WHAT IS NEEDED
Repeat every record below exactly, omitting any pictures.

Content revision data
^^^^^^^^^^^^^^^^

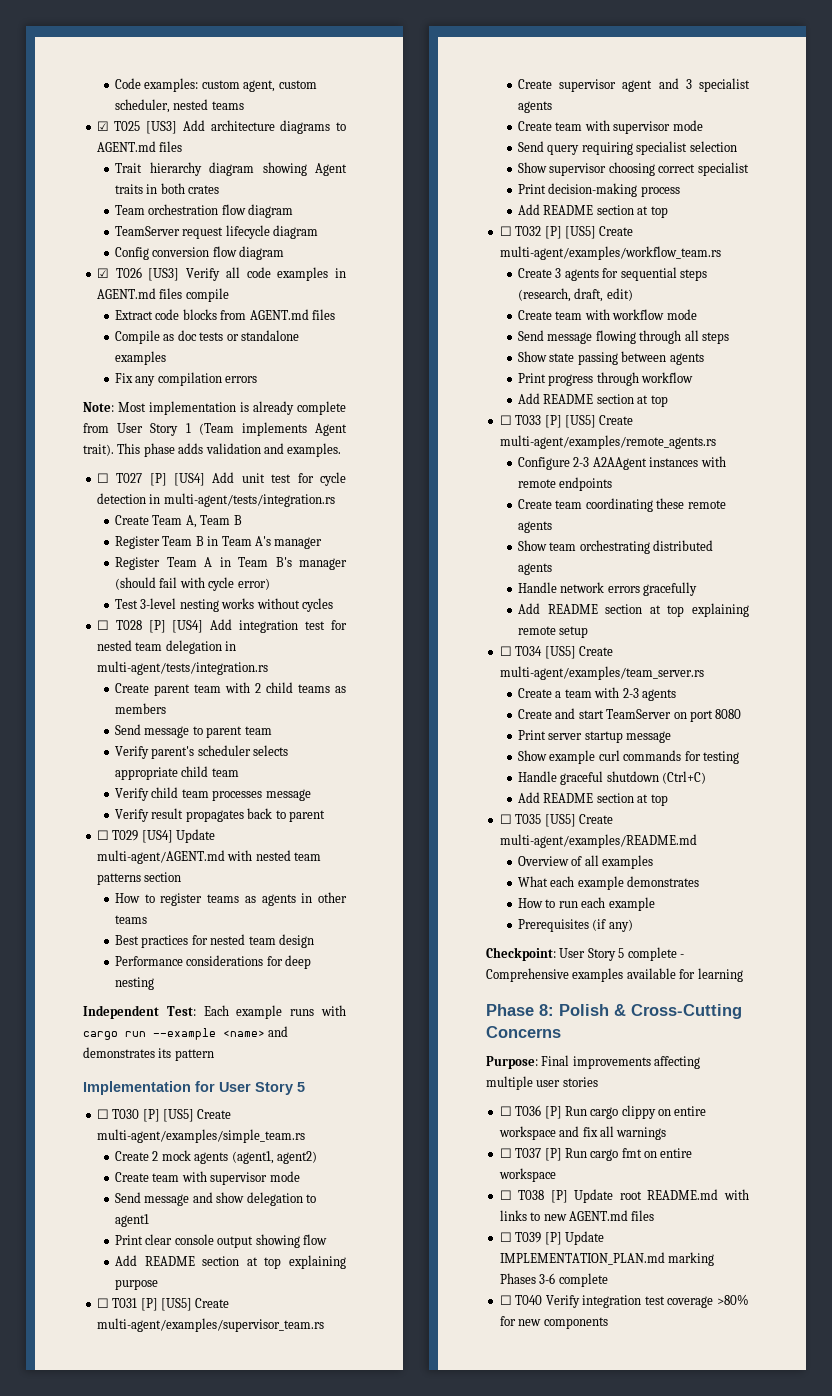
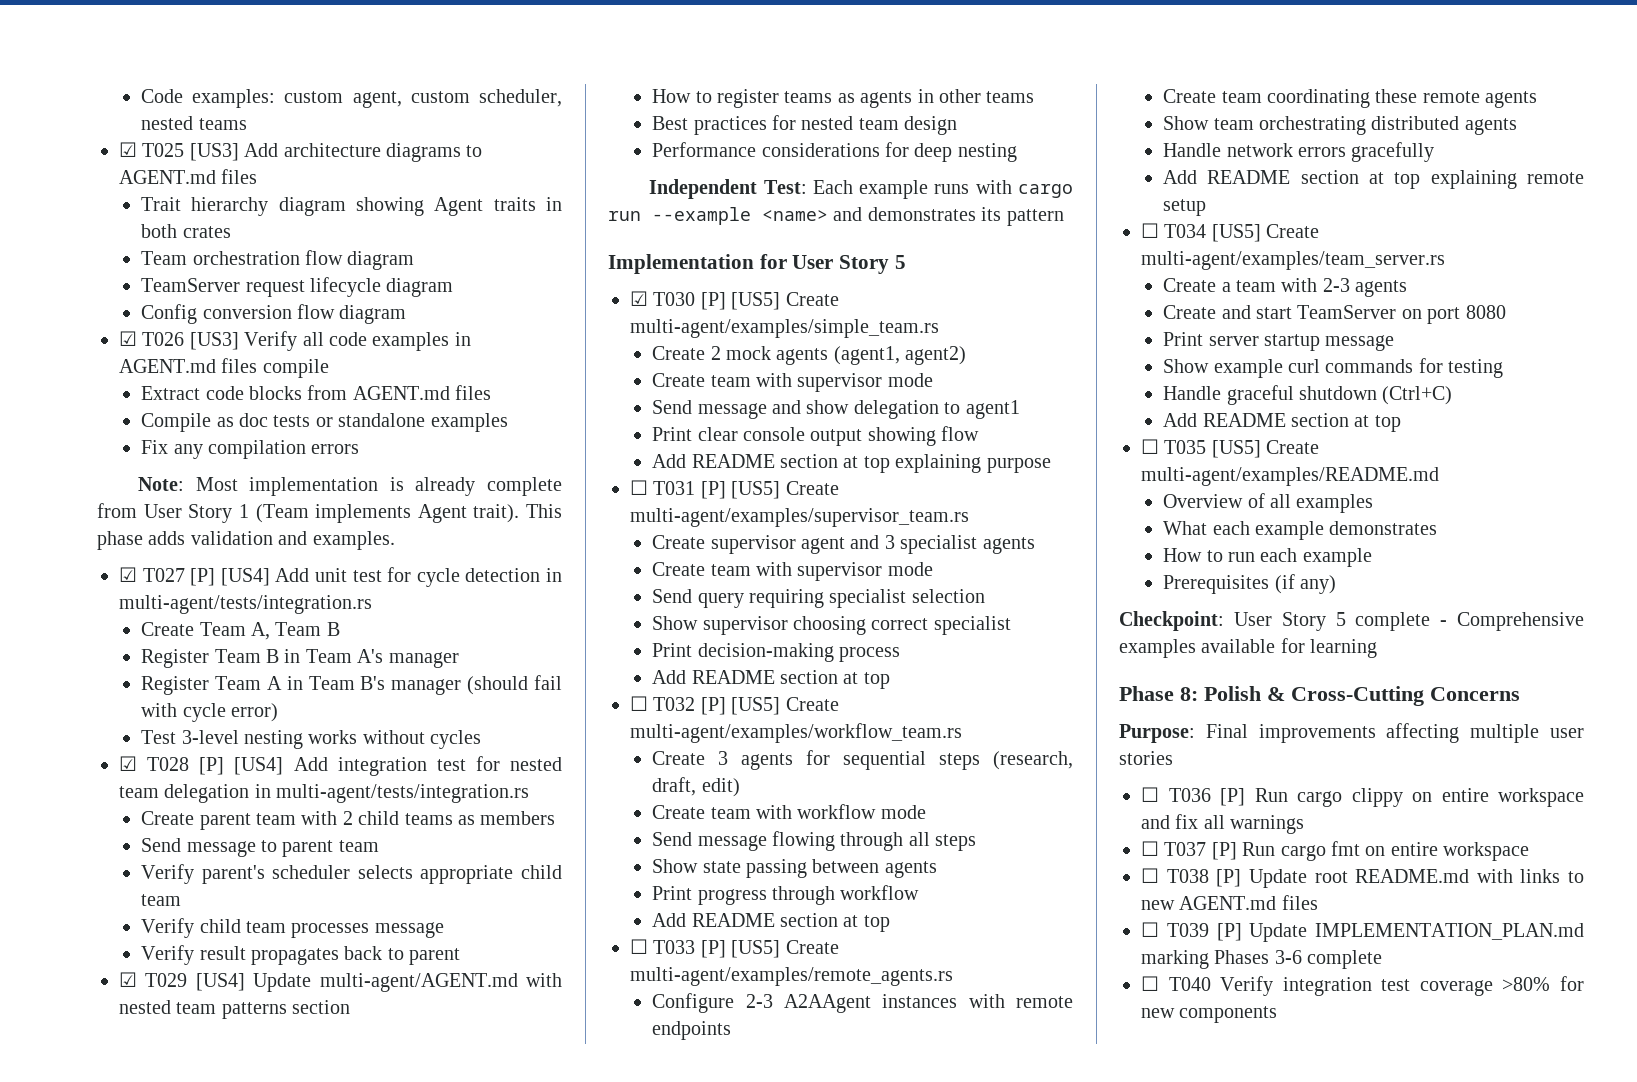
- ☐ T027 [P] [US4] Add unit test for cycle detection in multi-agent/tests/integration.rs
+ ☑ T027 [P] [US4] Add unit test for cycle detection in multi-agent/tests/integration.rs
- ☐ T028 [P] [US4] Add integration test for nested team delegation in multi-agent/tests/integration.rs
+ ☑ T028 [P] [US4] Add integration test for nested team delegation in multi-agent/tests/integration.rs
- ☐ T029 [US4] Update multi-agent/AGENT.md with nested team patterns section
+ ☑ T029 [US4] Update multi-agent/AGENT.md with nested team patterns section
- ☐ T030 [P] [US5] Create multi-agent/examples/simple_team.rs
+ ☑ T030 [P] [US5] Create multi-agent/examples/simple_team.rs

^^^^^^^^^^^^^^^^

WRITTEN SOLUTION
- ☐ T027 [P] [US4] Add unit test for cycle detection in multi-agent/tests/integration.rs
+ ☑ T027 [P] [US4] Add unit test for cycle detection in multi-agent/tests/integration.rs
- ☐ T028 [P] [US4] Add integration test for nested team delegation in multi-agent/tests/integration.rs
+ ☑ T028 [P] [US4] Add integration test for nested team delegation in multi-agent/tests/integration.rs
- ☐ T029 [US4] Update multi-agent/AGENT.md with nested team patterns section
+ ☑ T029 [US4] Update multi-agent/AGENT.md with nested team patterns section
- ☐ T030 [P] [US5] Create multi-agent/examples/simple_team.rs
+ ☑ T030 [P] [US5] Create multi-agent/examples/simple_team.rs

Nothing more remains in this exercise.